Start of AVAILABLE RECORDS
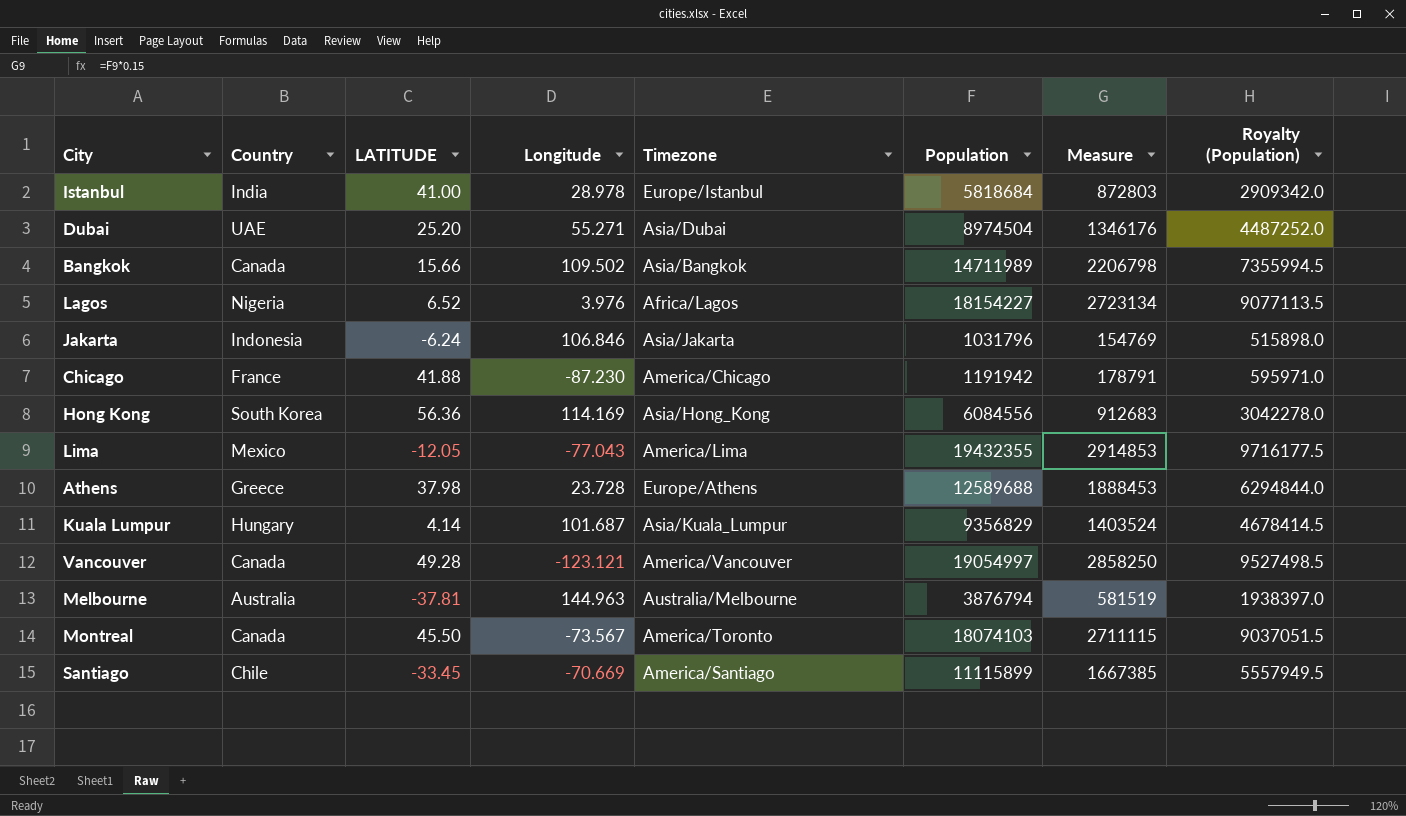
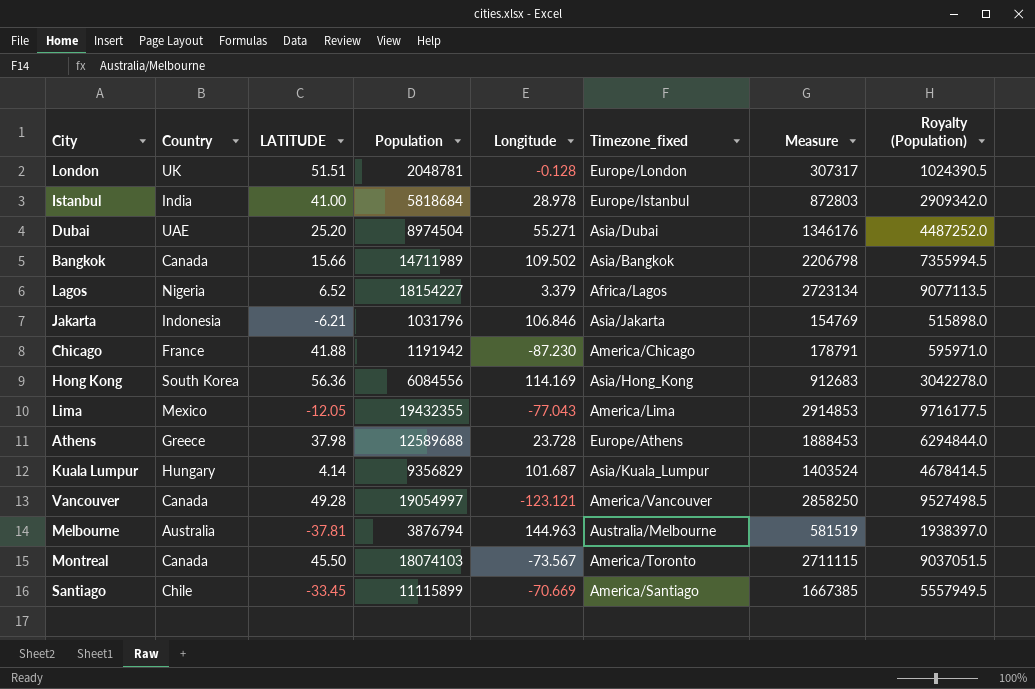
column Population | position: 6 -> 4
column name: Timezone -> Timezone_fixed
row London: none -> UK | 51.51 | 2048781 | -0.128 | Europe/London | 307317 | 1024390.5
Lagos | Longitude: 3.976 -> 3.379
Jakarta | LATITUDE: -6.24 -> -6.21

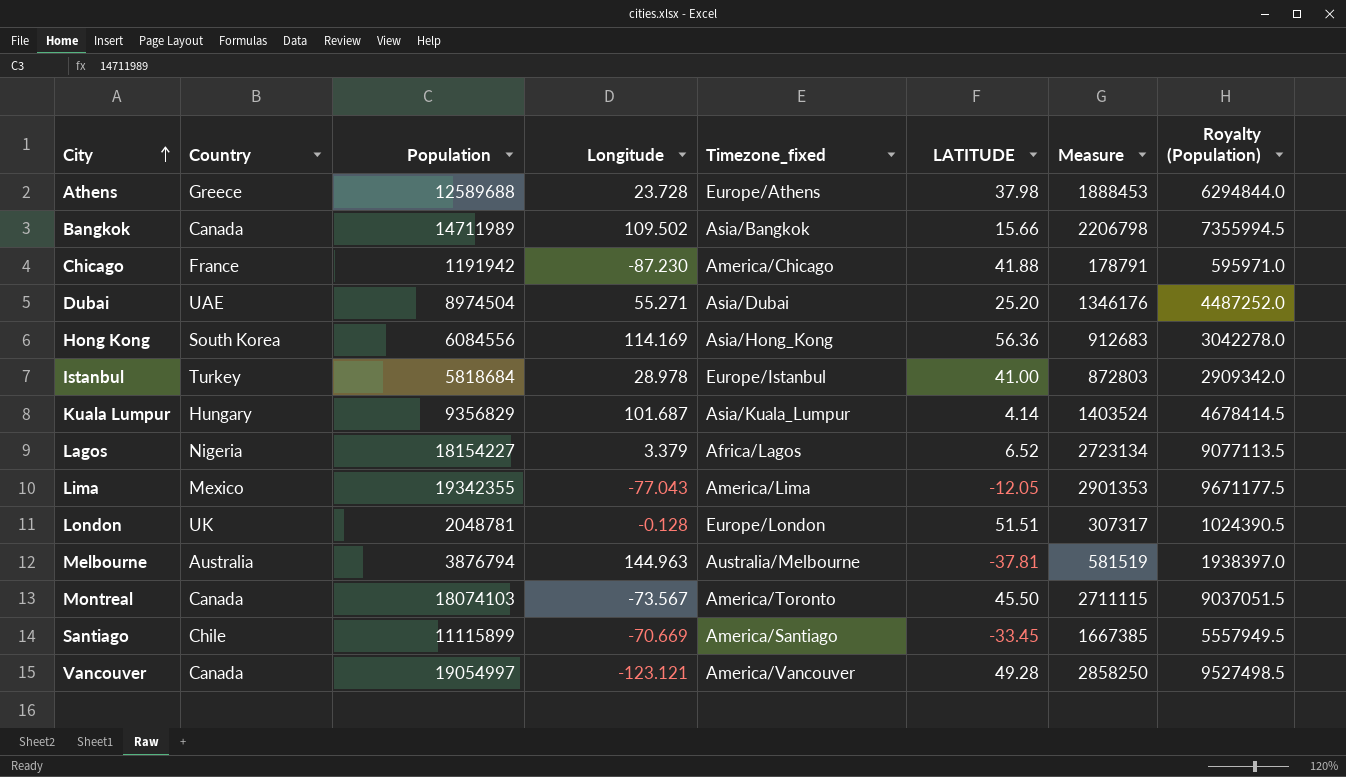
row order: none -> City ascending
column LATITUDE | position: 3 -> 6
row Jakarta: Indonesia | -6.21 | 1031796 | 106.846 | Asia/Jakarta | 154769 | 515898.0 -> none
Istanbul | Country: India -> Turkey
Lima | Population: 19432355 -> 19342355
Lima | Measure: 2914853 -> 2901353
Lima | Royalty (Population): 9716177.5 -> 9671177.5

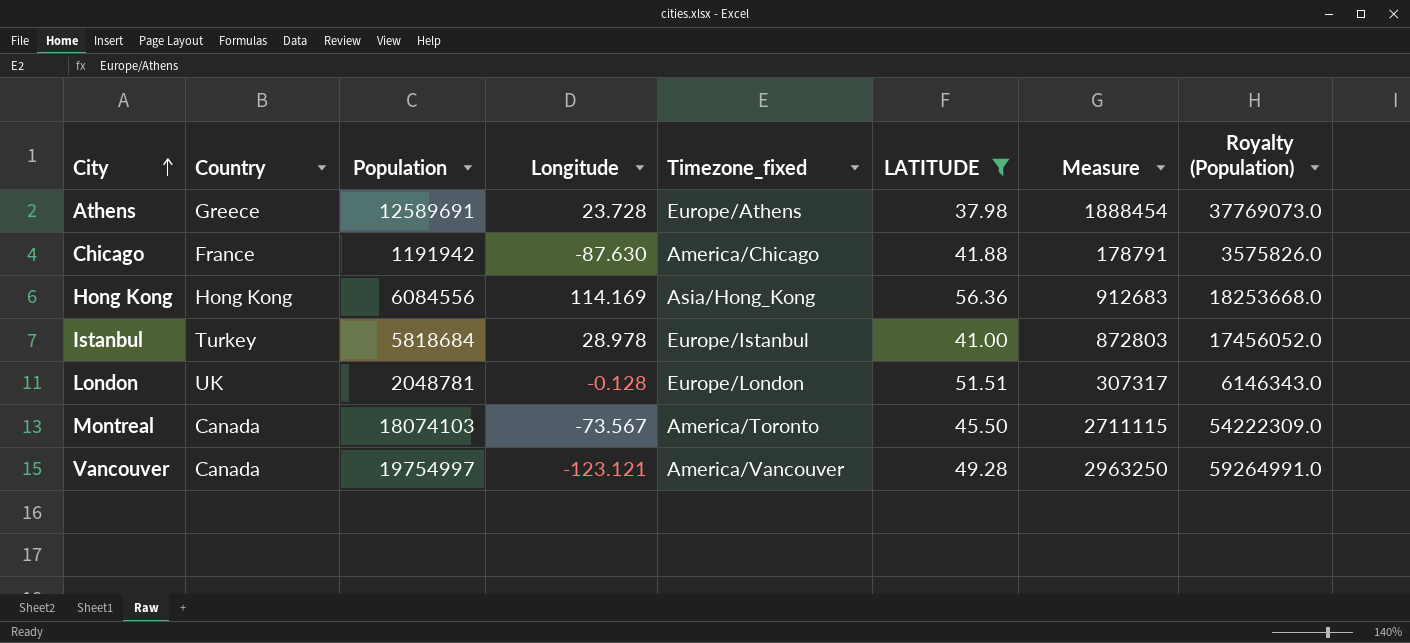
filter: none -> LATITUDE >= 37.98
column Royalty (Population) | formula: [Population] * 0.5 -> [Population] * 3
Athens | Population: 12589688 -> 12589691
Athens | Measure: 1888453 -> 1888454
Chicago | Longitude: -87.230 -> -87.630
Hong Kong | Country: South Korea -> Hong Kong
Vancouver | Population: 19054997 -> 19754997
Vancouver | Measure: 2858250 -> 2963250

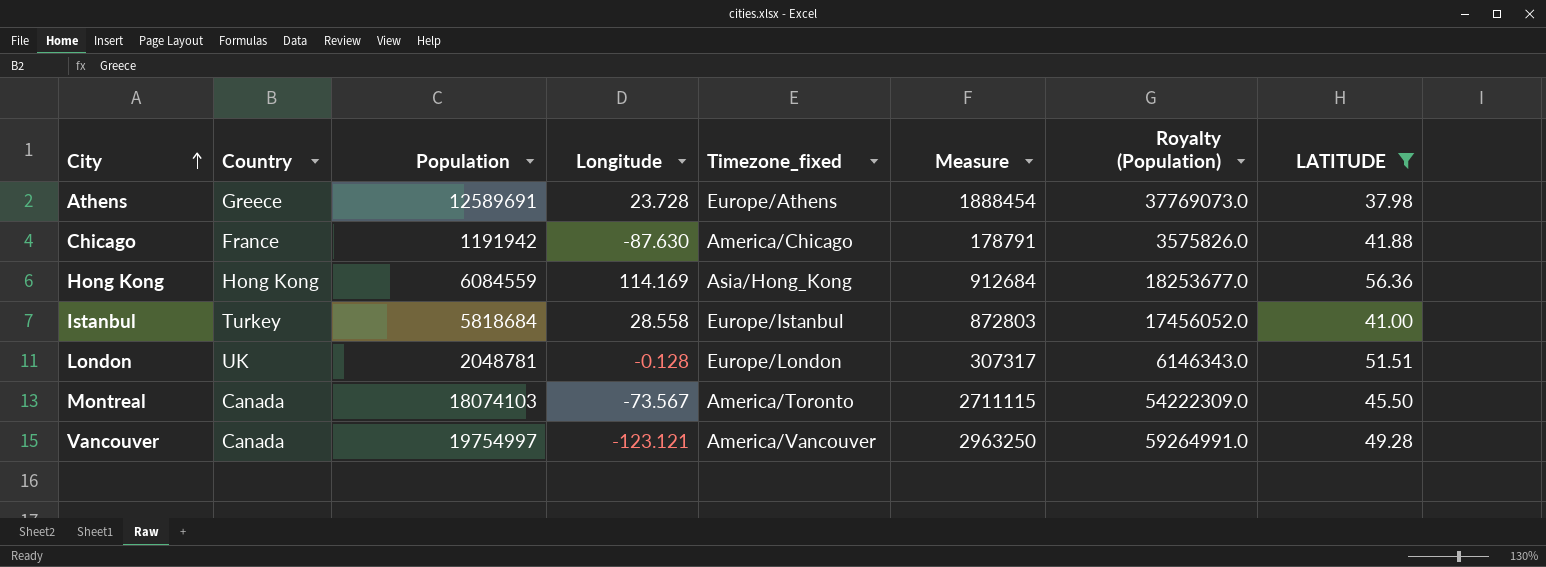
column LATITUDE | position: 6 -> 8
Hong Kong | Population: 6084556 -> 6084559
Hong Kong | Measure: 912683 -> 912684
Hong Kong | Royalty (Population): 18253668.0 -> 18253677.0
Istanbul | Longitude: 28.978 -> 28.558

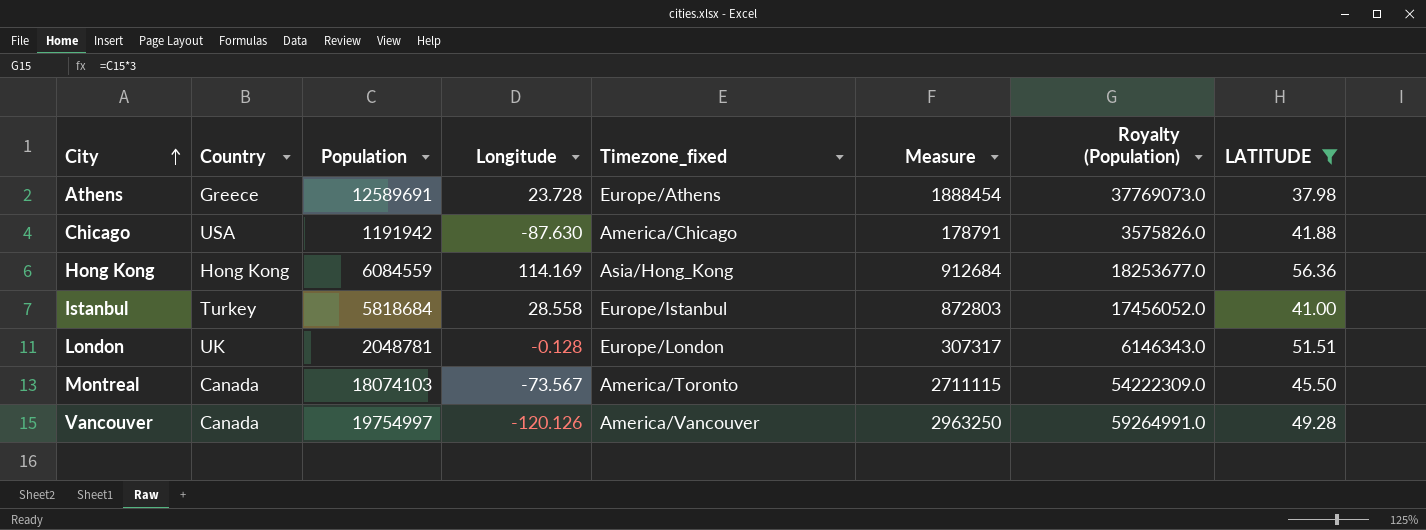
Chicago | Country: France -> USA
Vancouver | Longitude: -123.121 -> -120.126

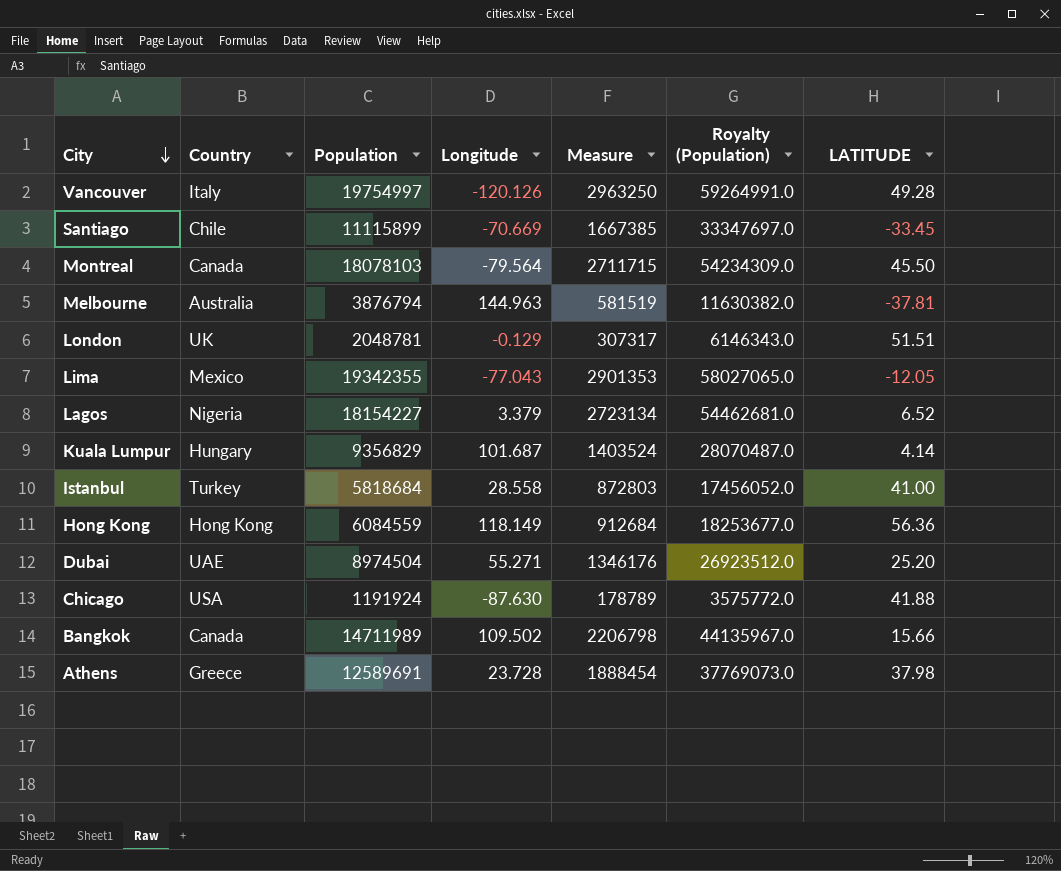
filter: LATITUDE >= 37.98 -> none
row order: City ascending -> City descending
column Timezone_fixed | position: 5 -> none
Vancouver | Country: Canada -> Italy
Montreal | Population: 18074103 -> 18078103
Montreal | Longitude: -73.567 -> -79.564
Montreal | Measure: 2711115 -> 2711715
Montreal | Royalty (Population): 54222309.0 -> 54234309.0
London | Longitude: -0.128 -> -0.129
Hong Kong | Longitude: 114.169 -> 118.149
Chicago | Population: 1191942 -> 1191924
Chicago | Measure: 178791 -> 178789
Chicago | Royalty (Population): 3575826.0 -> 3575772.0

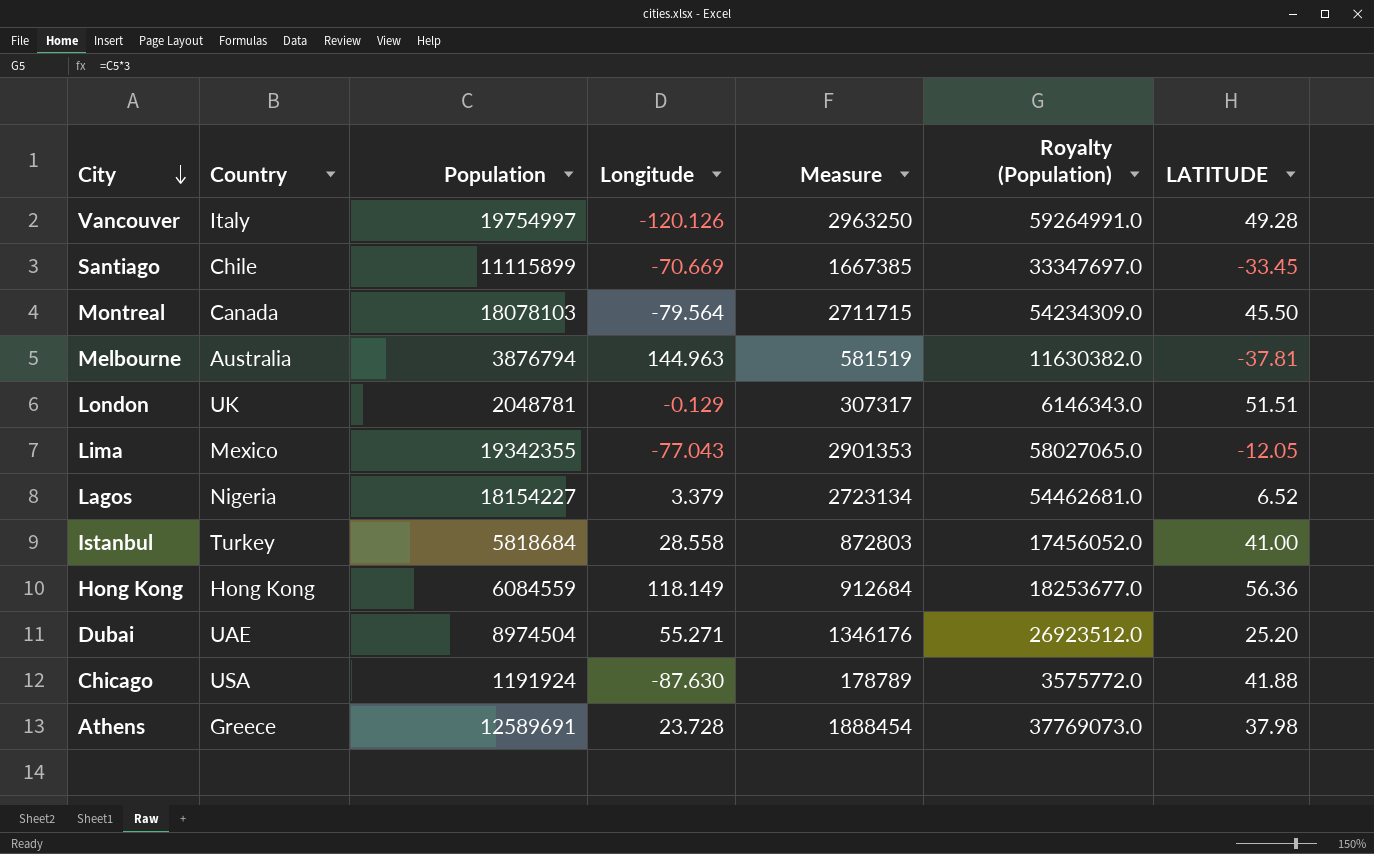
row Kuala Lumpur: Hungary | 9356829 | 101.687 | 1403524 | 28070487.0 | 4.14 -> none
row Bangkok: Canada | 14711989 | 109.502 | 2206798 | 44135967.0 | 15.66 -> none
End of AVAILABLE RECORDS
For this exercise, transcribe exactly the part of the records above that opens with the line containing "Lima | Measure: 2914853 -> 2901353" and closes with the one containing "Vancouver | Longitude: -123.121 -> -120.126". Pictures are not part of the copy.

● **WRITTEN RESPONSE**
Lima | Measure: 2914853 -> 2901353
Lima | Royalty (Population): 9716177.5 -> 9671177.5

filter: none -> LATITUDE >= 37.98
column Royalty (Population) | formula: [Population] * 0.5 -> [Population] * 3
Athens | Population: 12589688 -> 12589691
Athens | Measure: 1888453 -> 1888454
Chicago | Longitude: -87.230 -> -87.630
Hong Kong | Country: South Korea -> Hong Kong
Vancouver | Population: 19054997 -> 19754997
Vancouver | Measure: 2858250 -> 2963250

column LATITUDE | position: 6 -> 8
Hong Kong | Population: 6084556 -> 6084559
Hong Kong | Measure: 912683 -> 912684
Hong Kong | Royalty (Population): 18253668.0 -> 18253677.0
Istanbul | Longitude: 28.978 -> 28.558

Chicago | Country: France -> USA
Vancouver | Longitude: -123.121 -> -120.126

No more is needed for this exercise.